ちょっと前に GHC 9.2.1 がリリースされましたね。 GHC 9.2.1 には、ライト層のユーザーでも使いやすい機能(例えば、GHC2021 とか OverloadedRecordDot とか)がいくつかあり、それを早く試したい!って人が少なくないと思います。 僕もです。

Haskell Stack を利用していると、Stackage に新しいバージョン用のスナップショット(lts-x.y とか)が来るまで待つ人が多いと思いますが、実は自分で依存ライブラリの列挙をすれば、好きな GHC を使うことができます! 今回はそのメモ書きです。

任意の GHC を利用する

これは簡単。stack.yamlresolver に GHC を直接指定するとできる:

resolver: ghc-9.2.1

この場合、依存パッケージは何一つ登録されていないため、extra-deps に全て列挙する必要がある。 nightlylts を使いつつ GHC だけ上書きする場合は compiler を使う:

resolver: nightly-2021-11-19
compiler: ghc-9.2.1

また、正式リリース済みの GHC ではなく、ソースコードからコンパイルして使いたい場合は ghc-git を使う:

resolver: nightly-2021-11-19
compiler: ghc-git-COMMIT-FLAVOUR

公式サイトにまとまっている

カスタムスナップショットを作る

さらに、自由に個人のカスタムスナップショットを公開し再利用することができる。 LTS の場合、数多くのパッケージが同時にビルド可能になる必要があるため、なかなか新しい GHC のものがリリースされない。 しかし、自分がよく使うパッケージだけなら可能かもしれない。 ということで、試しに作ってみた

resolver: ghc-9.2.1

packages:
- OneTuple-0.3.1
- Only-0.1
...

flags:
  cassava:
    bytestring--lt-0_10_4: false
  transformers-compat:
    five-three: true

パッケージのいくつかには GHC のコンパイルフラグを利用して、そのパッケージの依存パッケージのバージョンを分岐しているものがある。 そういうのは flags で指定する。 Stackage の場合、この辺りを見ると参考になる(ただし、Stackage はスナップショットを直接記述せず、設定ファイルから curator で自動生成しているが)。

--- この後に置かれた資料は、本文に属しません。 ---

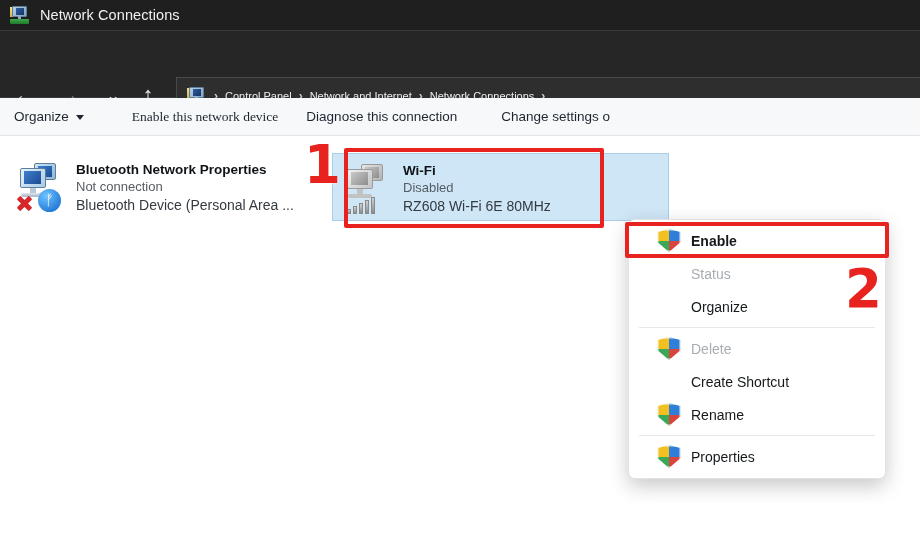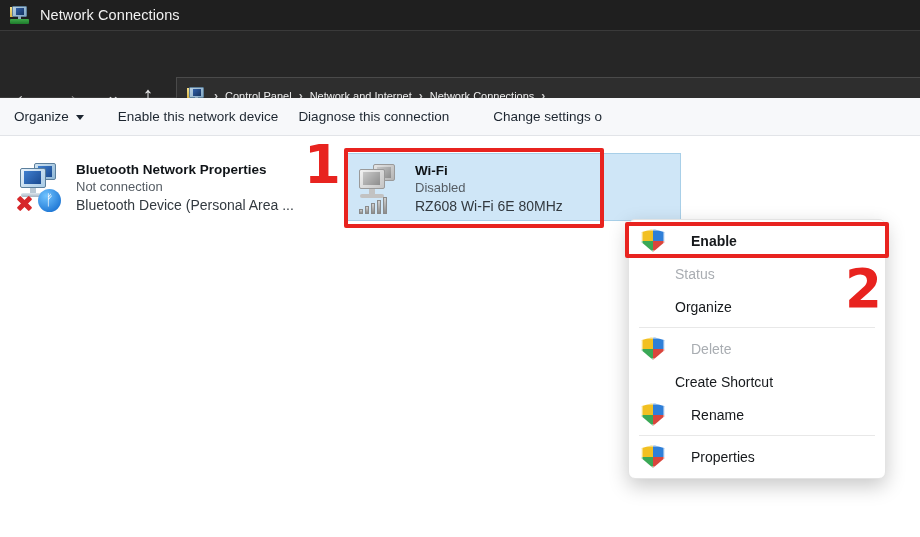--- a/index.html
+++ b/index.html
@@ -86,7 +86,7 @@
     display:flex; align-items:center; gap:7px;text-align:right;
   }
   #cmd-organize { margin-left:14px; }
-  #cmd-enable   { margin-left:34px; }
+  #cmd-enable   { margin-left:48px;font-family:Liberation Serif, serif; }
   #cmd-diagnose { margin-left:20px; }
   #cmd-rename   { margin-left:44px; }
   #cmd-change   { margin-left:44px; }

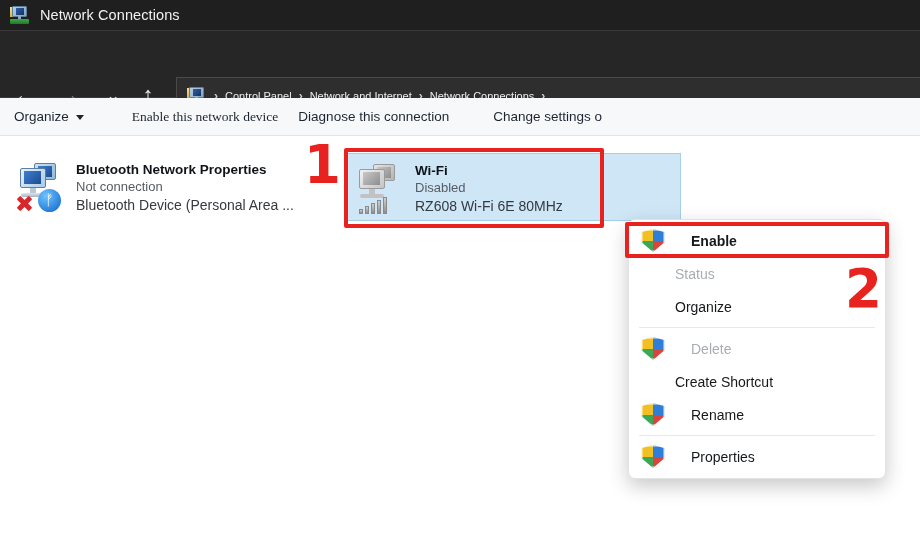--- a/index.html
+++ b/index.html
@@ -87,7 +87,7 @@
   }
   #cmd-organize { margin-left:14px; }
   #cmd-enable   { margin-left:48px;font-family:Liberation Serif, serif; }
-  #cmd-diagnose { margin-left:20px; }
+  #cmd-diagnose { margin-left:28px; }
   #cmd-rename   { margin-left:44px; }
   #cmd-change   { margin-left:44px; }
   .caret {

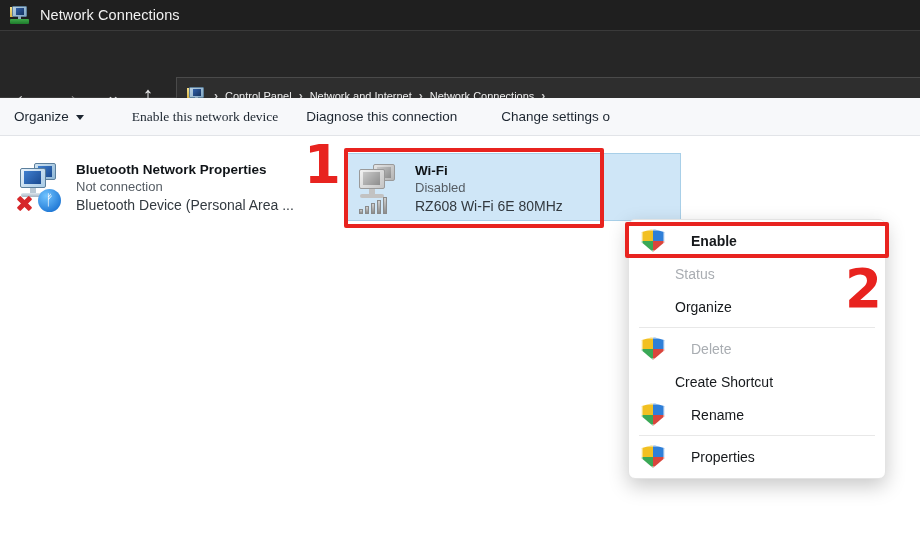--- a/index.html
+++ b/index.html
@@ -104,7 +104,7 @@
   }
   #conn-bluetooth { left:6px; top:17px; width:330px; }
   #conn-wifi {
-    left:344px; top:17px; width:337px;
+    left:332px; top:17px; width:337px;
     background:#cfe6f7; border:1px solid #a8cfe8;
   }
 

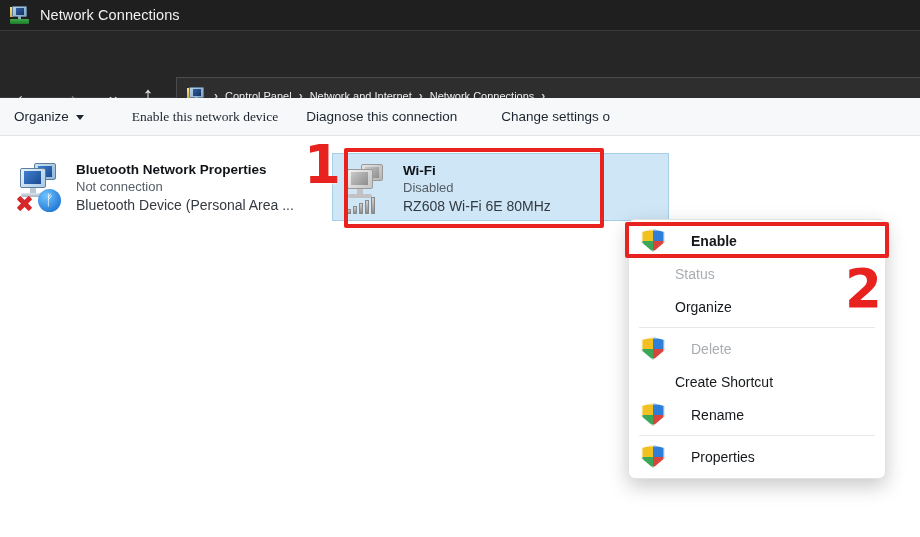--- a/index.html
+++ b/index.html
@@ -174,7 +174,7 @@
     padding:4px 0 5px 0; overflow:hidden;
   }
   .mi{
-    height:33px; display:flex; align-items:center; gap:26px; padding:0 12px;
+    height:33px; display:flex; align-items:center; gap:10px; padding:0 28px;
     font-size:14px; color:#16191c; white-space:nowrap;text-align:center;
   }
   .mi .lbl{ margin-left:34px; }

そして、resolver で GitHub の RAW リンクを resolver で指定すれば使える:

resolver: https://raw.githubusercontent.com/matsubara0507/stack-snapshots/main/snapshot.yaml

おしまい

結構多くのパッケージが既に GHC9.2 対応されてて、割とすんなり遊べる。 ありがたい。